Pearson's correlation is used to find linear association between two continuous variables.
Dataset that i used is titanic survival dataset from location - https://www.kaggle.com/c/titanic/data
Following is the code used to read csv file
import pandas as pd
def read_csv(file_name,delimiter):
return pd.read_csv(file_name,quotechar='"',delimiter=delimiter,skipinitialspace=True)
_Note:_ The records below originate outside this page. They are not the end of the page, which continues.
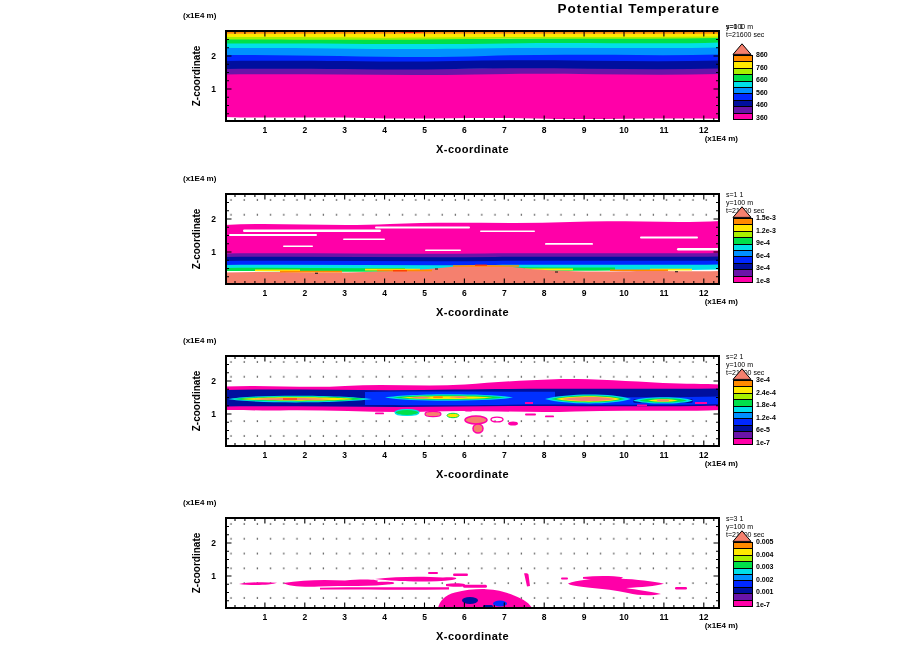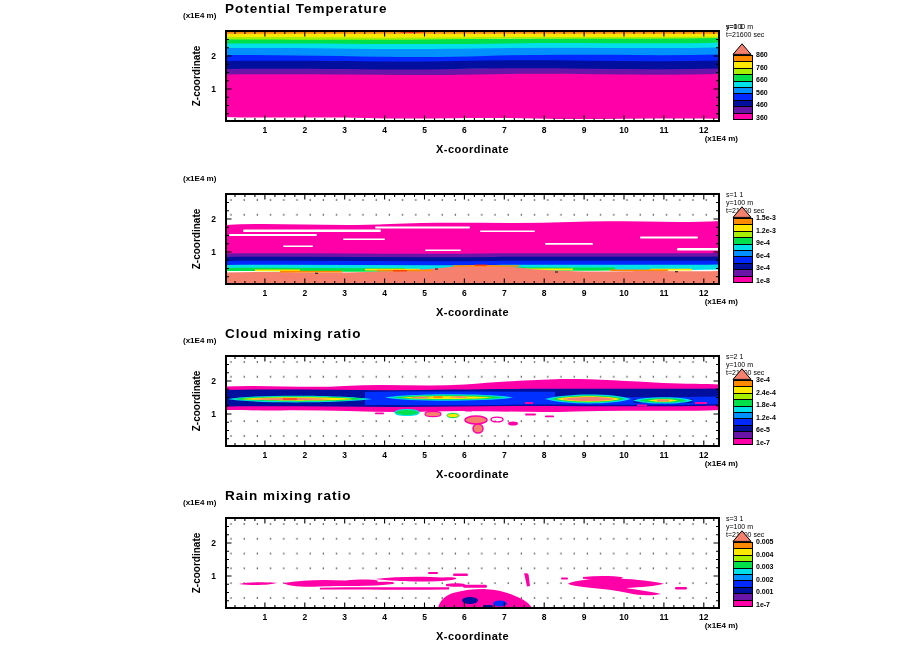--- a/index.html
+++ b/index.html
@@ -8,7 +8,7 @@
   .panel{position:absolute;left:0;width:904px;height:162px;}
   #panel0{top:30px}#panel1{top:193px}#panel2{top:355px}#panel3{top:517px}
 
-  .ptitle{position:absolute;left:225px;top:-29px;width:495px;text-align:left;
+  .ptitle{position:absolute;left:225px;top:-29px;width:495px;text-align:right;
           font-size:13.5px;font-weight:bold;letter-spacing:1px;}
   .yunit{position:absolute;left:183px;top:-19px;font-size:8px;font-weight:bold;}
   .zlab{position:absolute;left:196px;top:46px;transform:translate(-50%,-50%) rotate(-90deg);

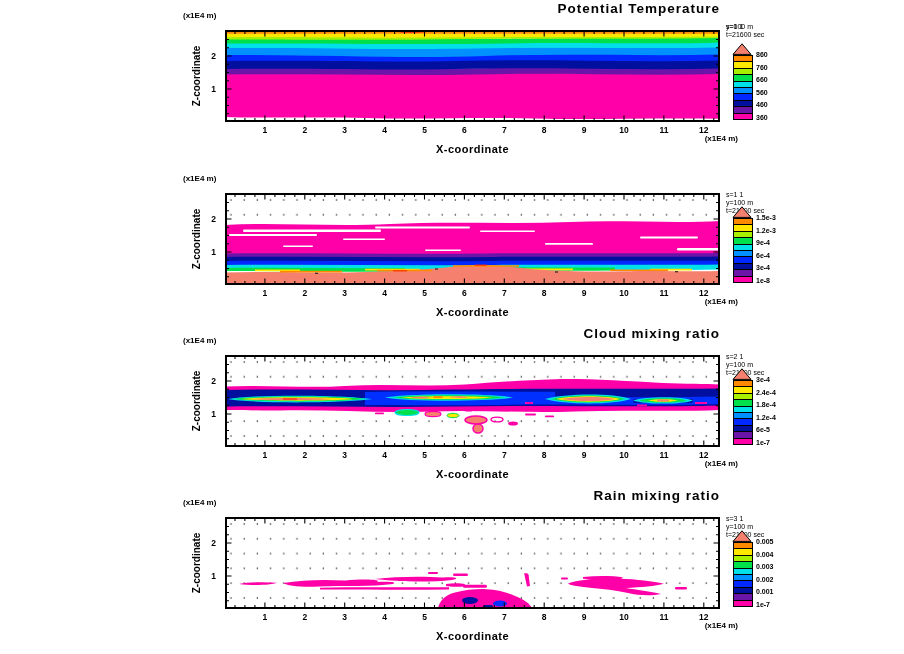--- a/index.html
+++ b/index.html
@@ -199,7 +199,6 @@
   </div>
 
   <div class="panel" id="panel2">
-    <div class="ptitle">Cloud mixing ratio</div>
     <div class="yunit">(x1E4 m)</div>
     <div class="zlab">Z-coordinate</div>
     <span class="yt t2">2</span>

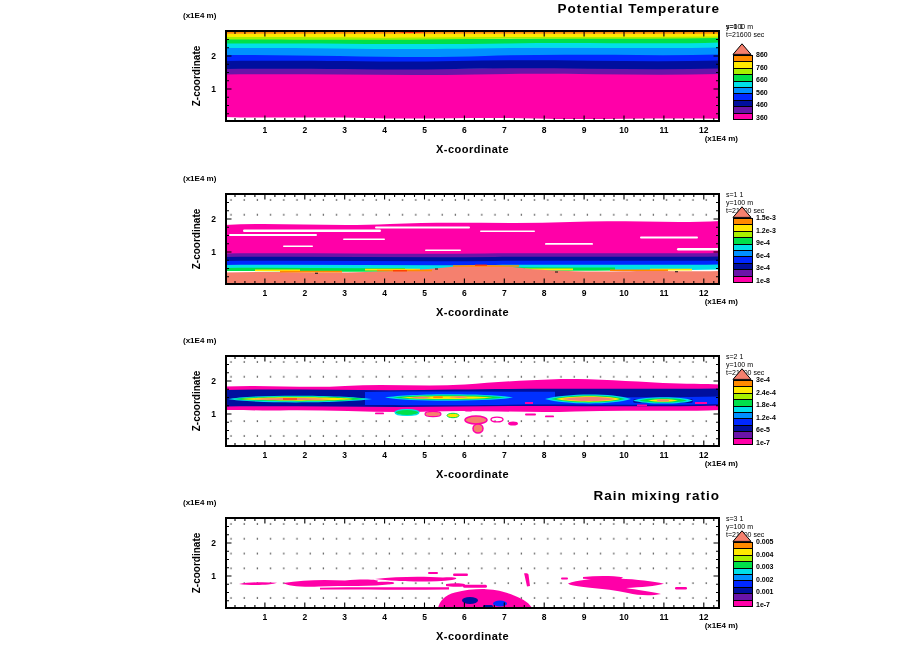--- a/index.html
+++ b/index.html
@@ -291,7 +291,6 @@
   </div>
 
   <div class="panel" id="panel3">
-    <div class="ptitle">Rain mixing ratio</div>
     <div class="yunit">(x1E4 m)</div>
     <div class="zlab">Z-coordinate</div>
     <span class="yt t2">2</span>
def read_csv_as_numpy(file_name,delimiter):
data_frame = pd.read_csv(file_name,quotechar='"',delimiter=delimiter,skipinitialspace=True)
return data_frame.values
Following is the pearson's implementation code
from scipy.stats import pearsonr
from python_utilities.read_input_pandas import read_csv
import sys
file_name = sys.argv[1]
data_frame = read_csv(file_name,',')
# For Sex vs Survived comparison
#x1=data_frame['Sex'].replace('male',0)
#x1=x1.replace('female',1)
#x1=x1.values
# For Age vs Survived
data_frame = data_frame.dropna()
x1 = data_frame['Age'].values
x2 = data_frame['Survived'].values
print("Comparing between {} and {}".format(x1,x2))
print(pearsonr(x2,x1))
Comparing the results
Sex vs Survived correlation
(0.54335138065775535, 1.4060661308794371e-69)
Age vs Survived correlation
(-0.2540847542030531, 0.00051895033078816846)
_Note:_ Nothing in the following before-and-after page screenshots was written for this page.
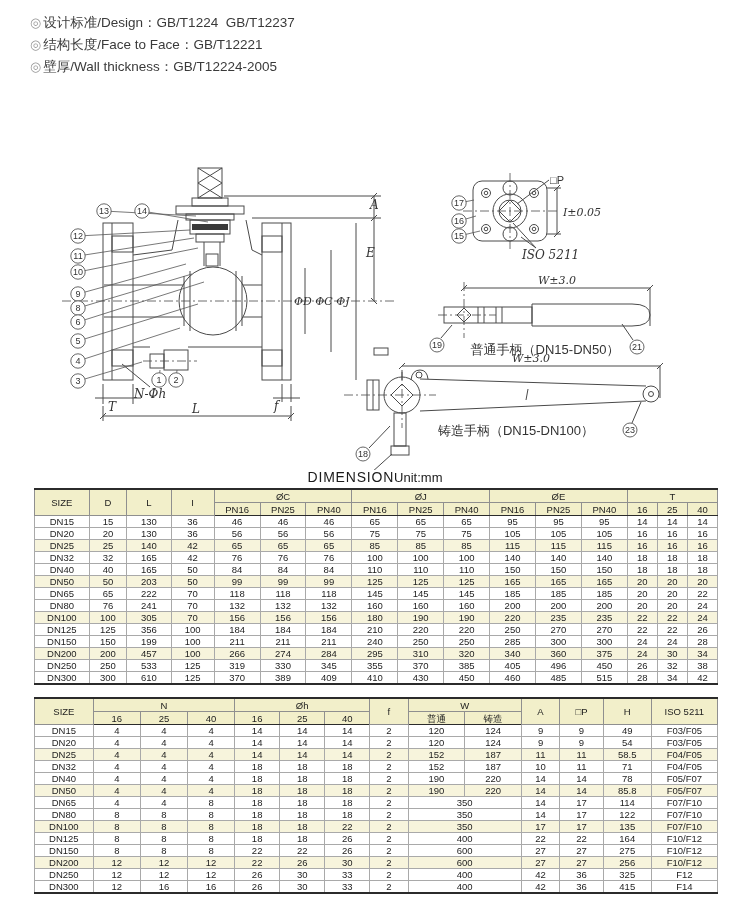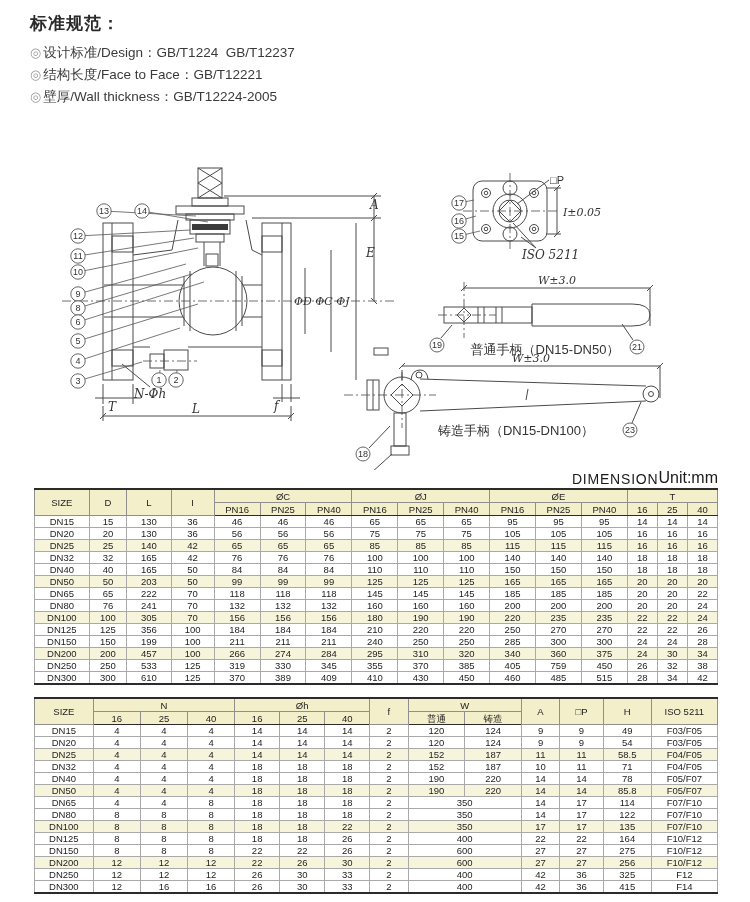--- a/index.html
+++ b/index.html
@@ -32,7 +32,6 @@
 <body>
 
 <div class="specs">
-  <h1>标准规范：</h1>
   <div id="spec-list">
       <div class="spec-item"><span class="bullet">◎</span><span>设计标准/Design：GB/T1224  GB/T12237</span></div>
       <div class="spec-item"><span class="bullet">◎</span><span>结构长度/Face to Face：GB/T12221</span></div>

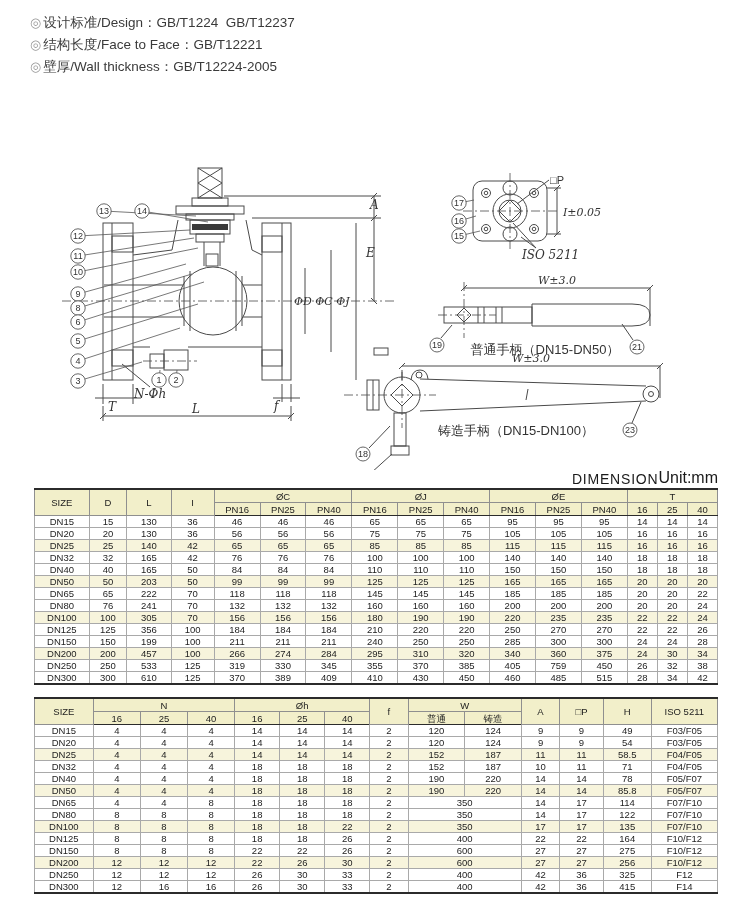--- a/index.html
+++ b/index.html
@@ -15,7 +15,7 @@
   .cntxt{font-family:"Liberation Sans",sans-serif;fill:#333;stroke:none;}
   .balloon circle{fill:#fff;stroke:#555;stroke-width:0.9;}
   .balloon text{font-family:"Liberation Sans",sans-serif;font-size:9px;fill:#333;stroke:none;text-anchor:middle;}
-  .dim-head{position:absolute;left:32px;top:469px;width:686px;display:flex;justify-content:flex-end;align-items:flex-end;}
+  .dim-head{position:absolute;left:32px;top:469px;width:686px;display:flex;justify-content:center;align-items:flex-end;}
   .dim-title{font-size:14px;color:#1a1a1a;letter-spacing:0.8px;}
   .dim-unit{font-size:16px;color:#1a1a1a;}
   table.dim-table{position:absolute;left:34px;width:684px;border-collapse:collapse;table-layout:fixed;

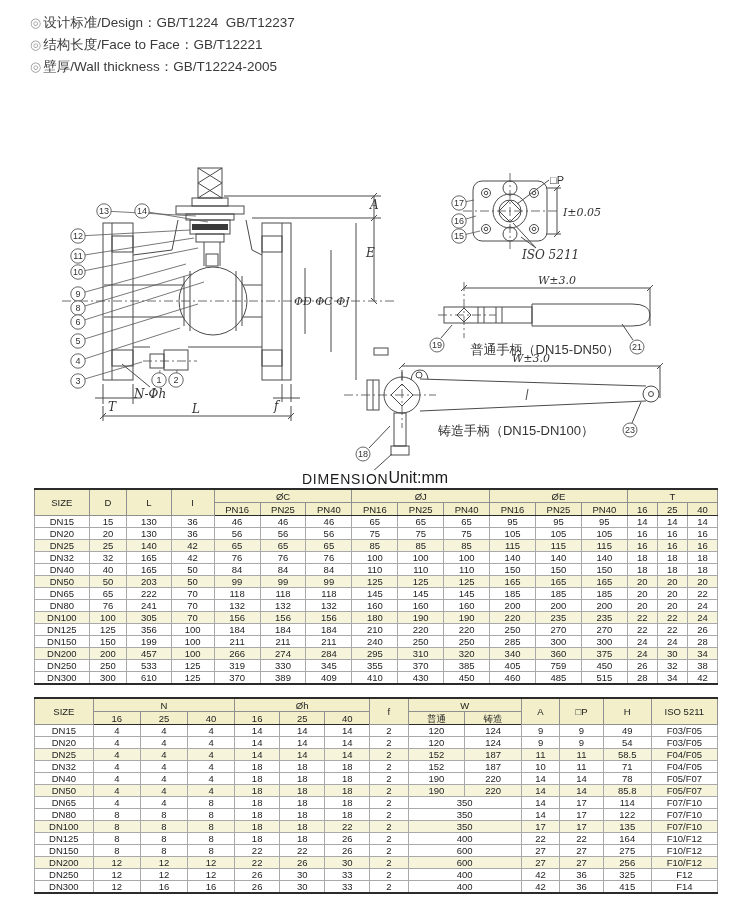--- a/index.html
+++ b/index.html
@@ -17,7 +17,7 @@
   .balloon text{font-family:"Liberation Sans",sans-serif;font-size:9px;fill:#333;stroke:none;text-anchor:middle;}
   .dim-head{position:absolute;left:32px;top:469px;width:686px;display:flex;justify-content:center;align-items:flex-end;}
   .dim-title{font-size:14px;color:#1a1a1a;letter-spacing:0.8px;}
-  .dim-unit{font-size:16px;color:#1a1a1a;}
+  .dim-unit{font-size:13px;color:#1a1a1a;}
   table.dim-table{position:absolute;left:34px;width:684px;border-collapse:collapse;table-layout:fixed;
     border-top:2.5px solid #2b2b2b;border-bottom:2.5px solid #2b2b2b;border-radius:31px;}
   #table1{top:488px;}

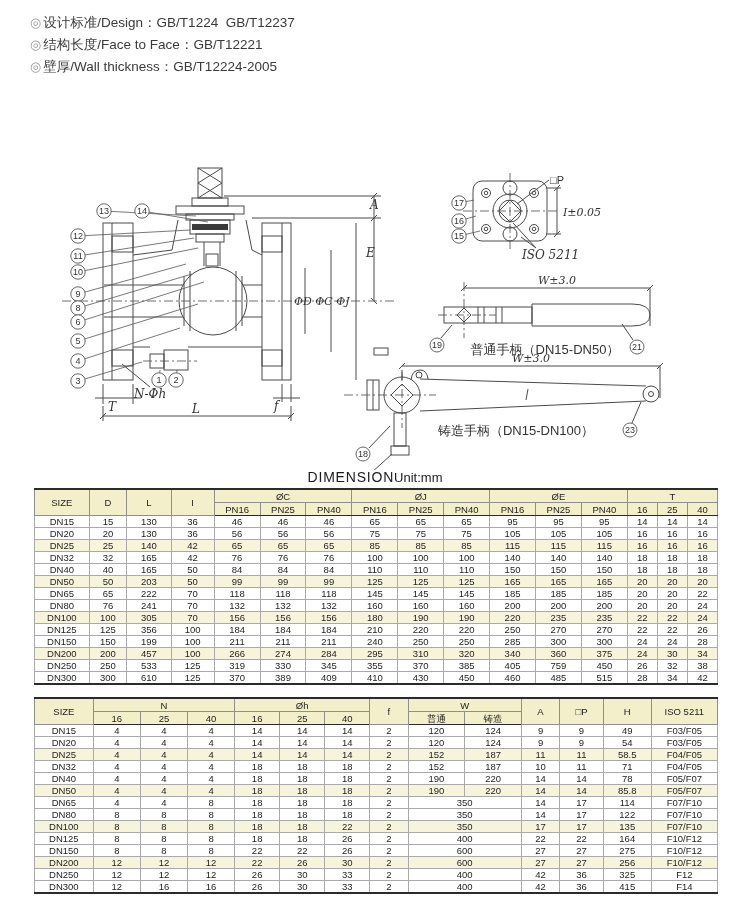--- a/index.html
+++ b/index.html
@@ -557,7 +557,7 @@
         <td>370</td>
         <td>385</td>
         <td>405</td>
-        <td>759</td>
+        <td>496</td>
         <td>450</td>
         <td>26</td>
         <td>32</td>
Not implementing Distance Correlation ( implemented using python - gist package ) and Maximal Information Coefficient ( implemented using python - minepy package ), these are improvement over pearson's as pearson does not consider the dependency if the dependency is non-linear where as earlier two methods consider it.
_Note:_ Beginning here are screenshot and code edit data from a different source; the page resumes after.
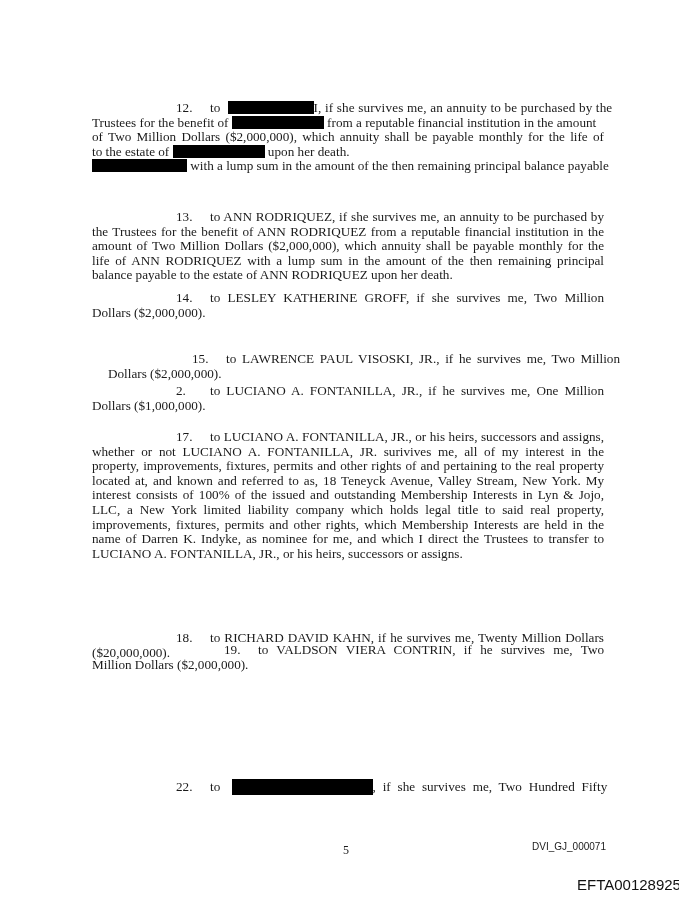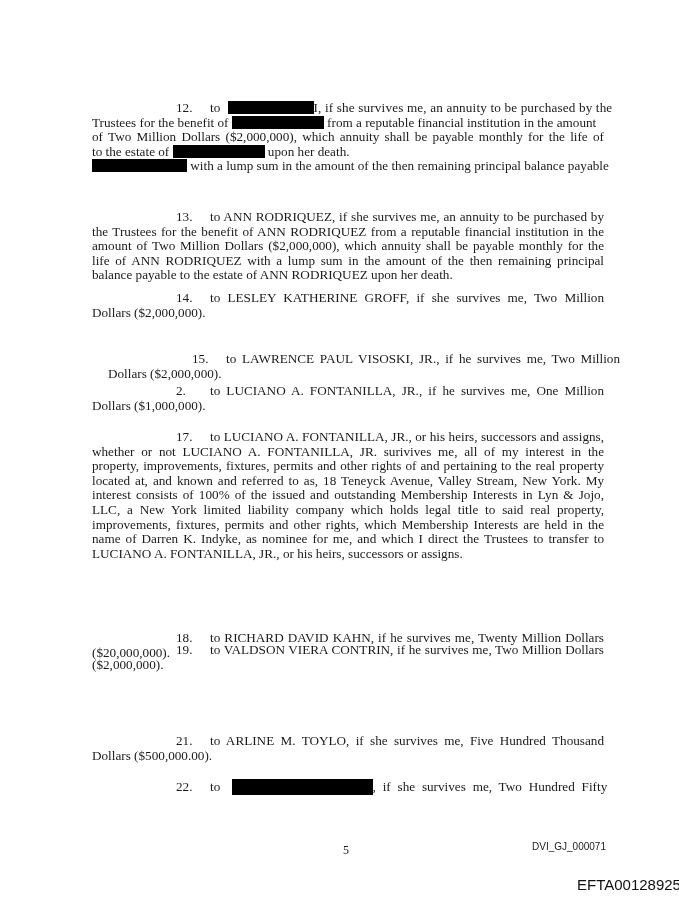--- a/index.html
+++ b/index.html
@@ -80,7 +80,7 @@
   </div>
 
   <div class="para" style="top:643px; text-indent:84px;">
-    <span class="num" style="width:34px; text-indent:0;">19.</span><span>to VALDSON VIERA CONTRIN, if he survives me, Two Million Dollars ($2,000,000).</span>
+    <span class="num" style="width:34px; text-indent:0;margin-left:48px;">19.</span><span>to VALDSON VIERA CONTRIN, if he survives me, Two Million Dollars ($2,000,000).</span>
   </div>
 
 

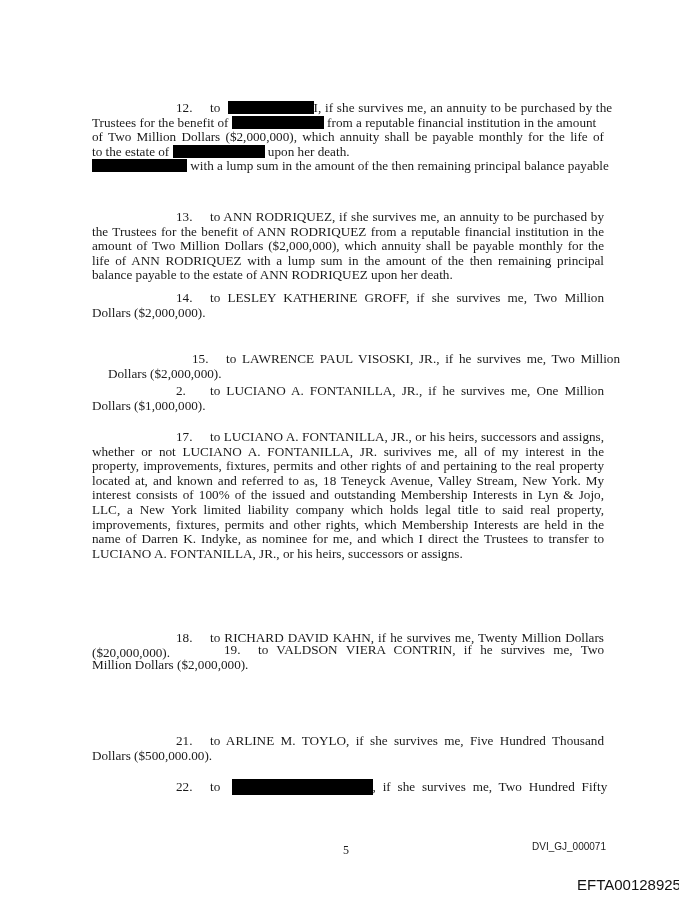--- a/index.html
+++ b/index.html
@@ -84,9 +84,6 @@
   </div>
 
 
-  <div class="para" style="top:734px; text-indent:84px;">
-    <span class="num" style="width:34px; text-indent:0;">21.</span><span>to ARLINE M. TOYLO, if she survives me, Five Hundred Thousand Dollars ($500,000.00).</span>
-  </div>
 
   <div class="para" style="top:779px;">
     <span class="line" style="padding-left:84px;">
Implemented Random Forest Classifer
Code here github.
Output is
[(-0.371, 'Pclass'), (-0.42, 'Fare'), (-0.565, 'Parch'), (-0.735, 'SibSp'), (-0.829, 'Age')]
Not sure if this is correct because from pearson's correlation if i check Fare vs Survived i see below,
(0.25730652238496238, 6.1201893419215696e-15)
this looks to be more logical as i can see from the dataset that as fare reduces number of people who survived also reduces.